● What this task involves:
With the pictures set aside, write out all of the data exactly as it stands.

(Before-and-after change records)

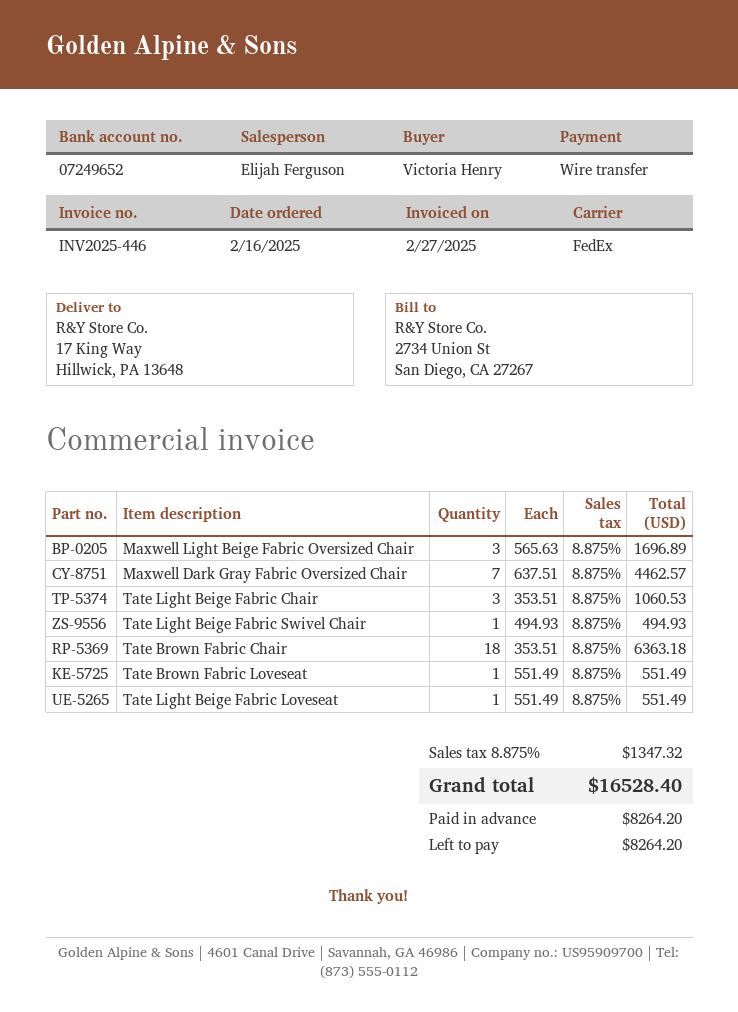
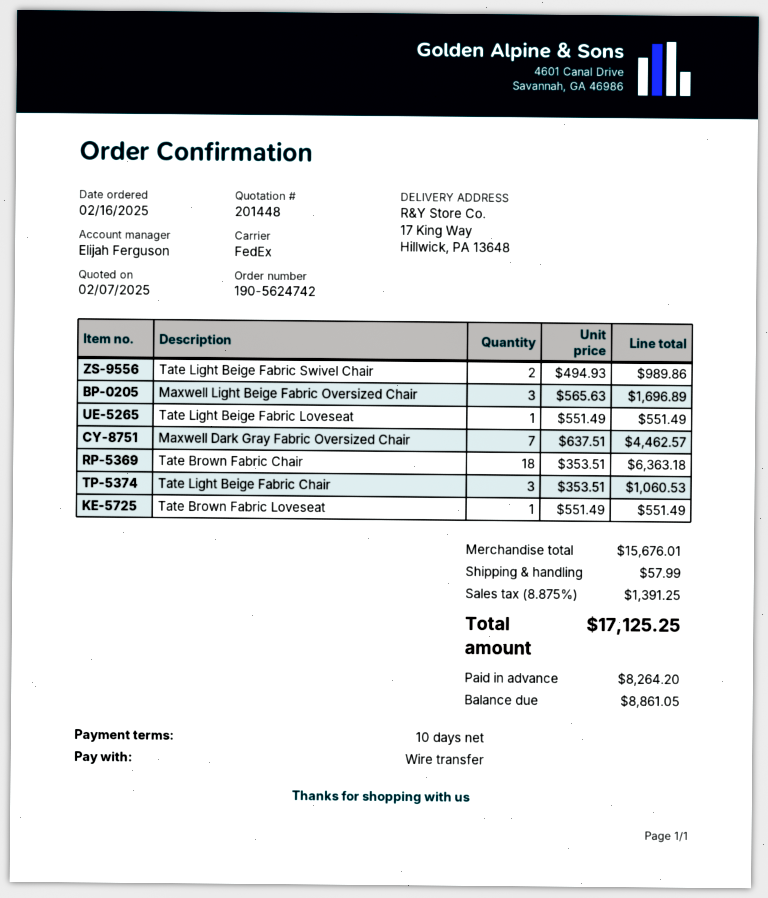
Tate Light Beige Fabric Swivel Chair: 1 x 494.93 = 494.93 -> 2 x 494.93 = 989.86
shipping: none -> 57.99
tax: 8.875% = 1347.32 -> 8.875% = 1391.25
total: 16528.40 -> 17125.25
balance: 8264.20 -> 8861.05

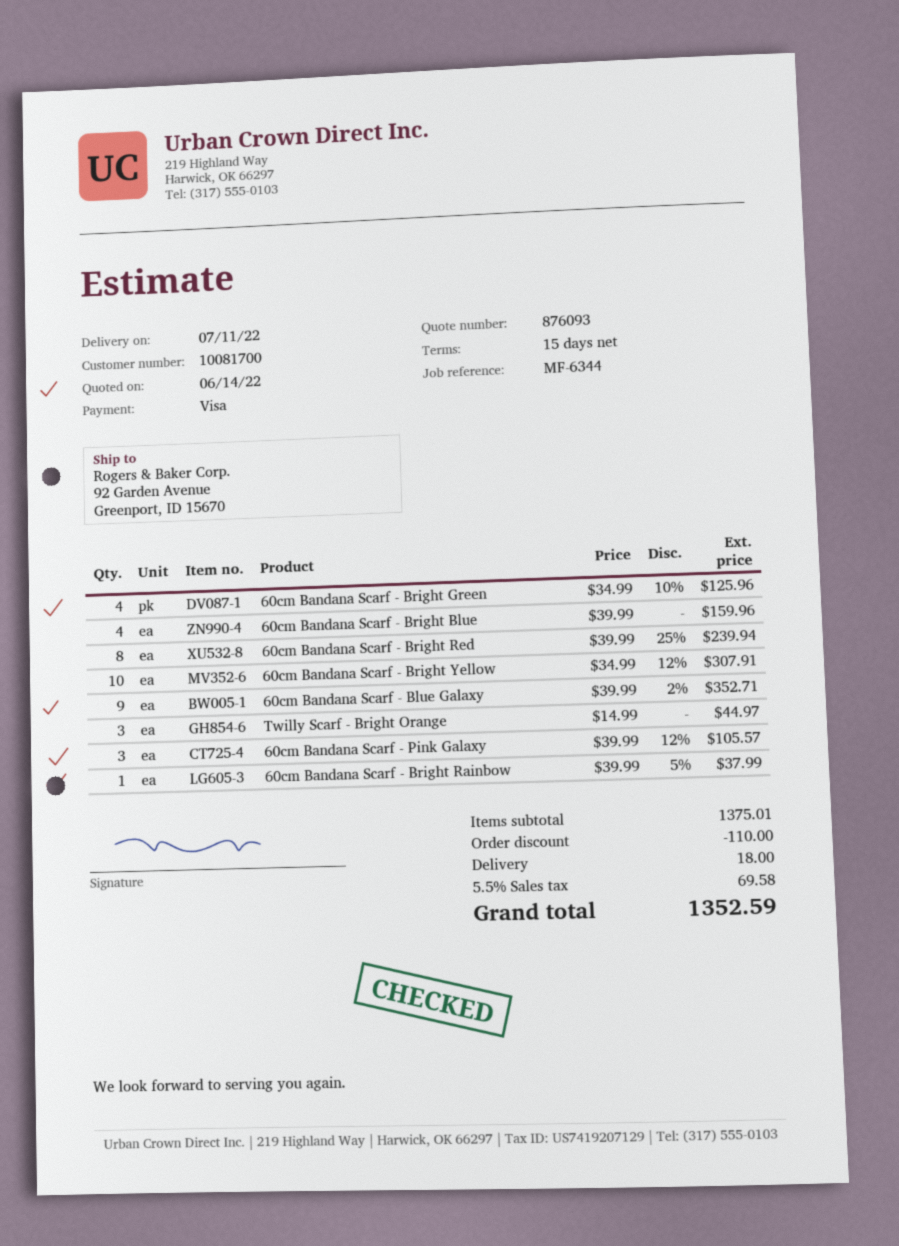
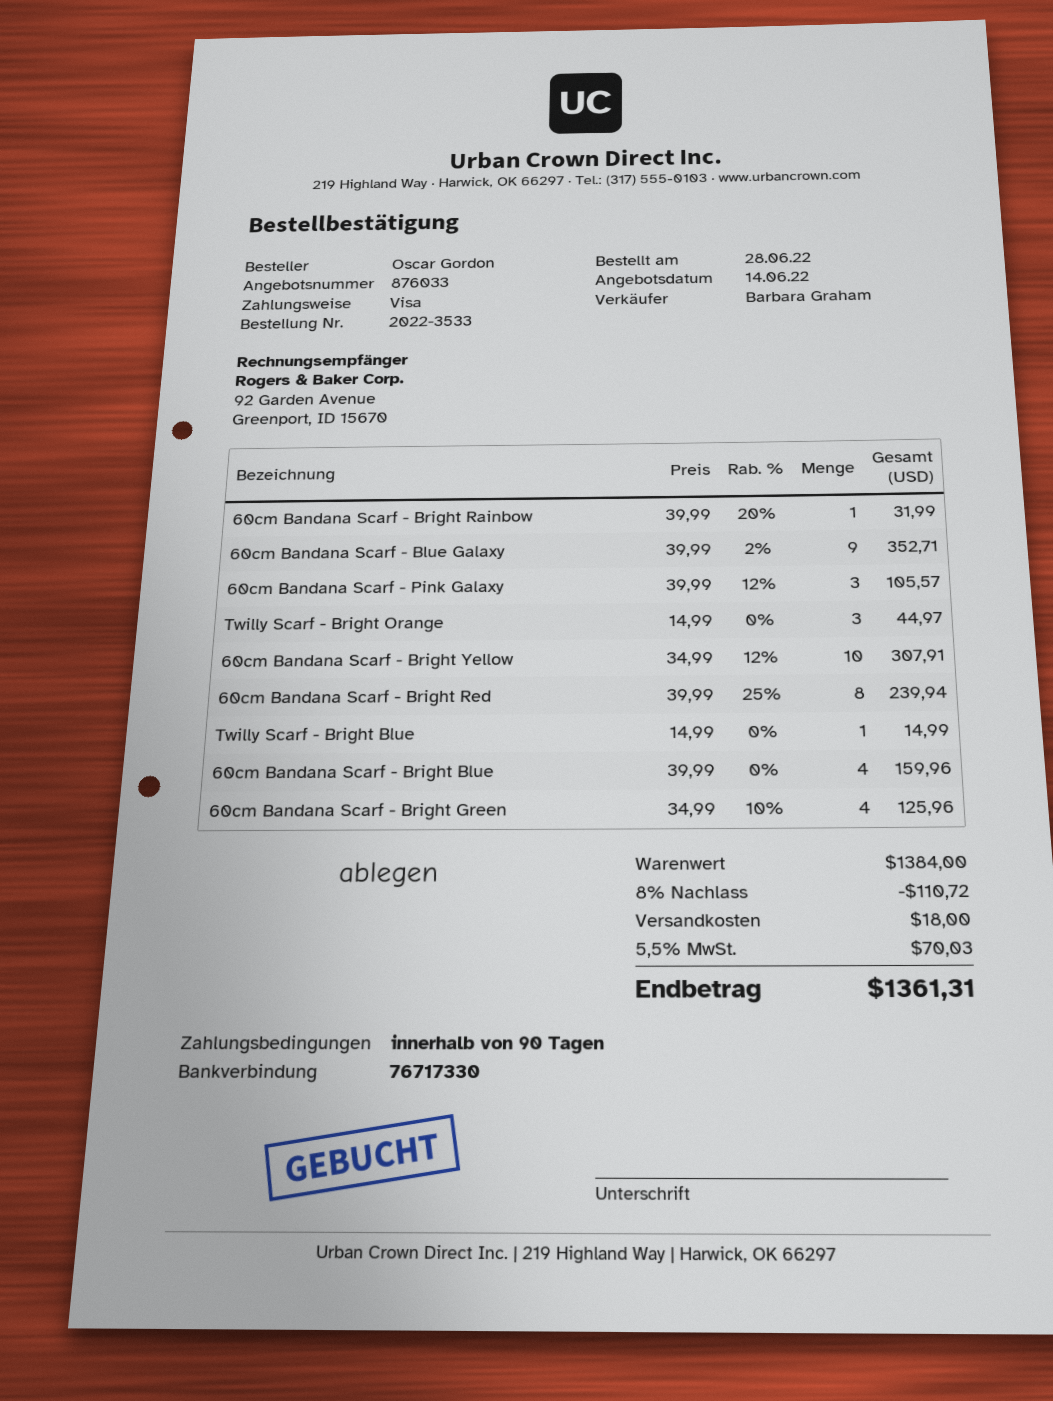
quote number: 876093 -> 876033
payment terms: 15 days -> 90 days
60cm Bandana Scarf - Bright Rainbow: 1 x 39.99 - 5% = 37.99 -> 1 x 39.99 - 20% = 31.99
Twilly Scarf - Bright Blue: none -> 1 x 14.99 = 14.99
subtotal: 1375.01 -> 1384.00
discount: 110.00 -> 110.72
tax: 5.5% = 69.58 -> 5.5% = 70.03
total: 1352.59 -> 1361.31

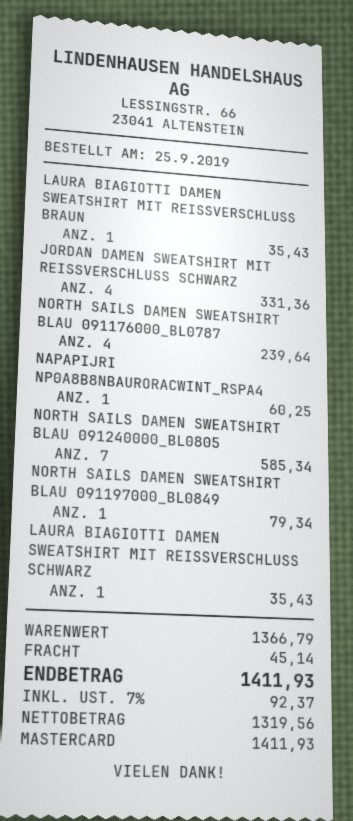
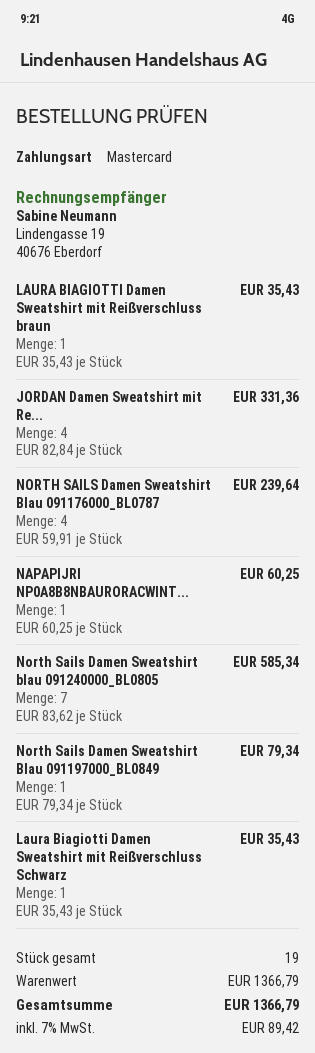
shipping: 45.14 -> none
tax: 7% = 92.37 -> 7% = 89.42
total: 1411.93 -> 1366.79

● Solved problem:
Tate Light Beige Fabric Swivel Chair: 1 x 494.93 = 494.93 -> 2 x 494.93 = 989.86
shipping: none -> 57.99
tax: 8.875% = 1347.32 -> 8.875% = 1391.25
total: 16528.40 -> 17125.25
balance: 8264.20 -> 8861.05

quote number: 876093 -> 876033
payment terms: 15 days -> 90 days
60cm Bandana Scarf - Bright Rainbow: 1 x 39.99 - 5% = 37.99 -> 1 x 39.99 - 20% = 31.99
Twilly Scarf - Bright Blue: none -> 1 x 14.99 = 14.99
subtotal: 1375.01 -> 1384.00
discount: 110.00 -> 110.72
tax: 5.5% = 69.58 -> 5.5% = 70.03
total: 1352.59 -> 1361.31

shipping: 45.14 -> none
tax: 7% = 92.37 -> 7% = 89.42
total: 1411.93 -> 1366.79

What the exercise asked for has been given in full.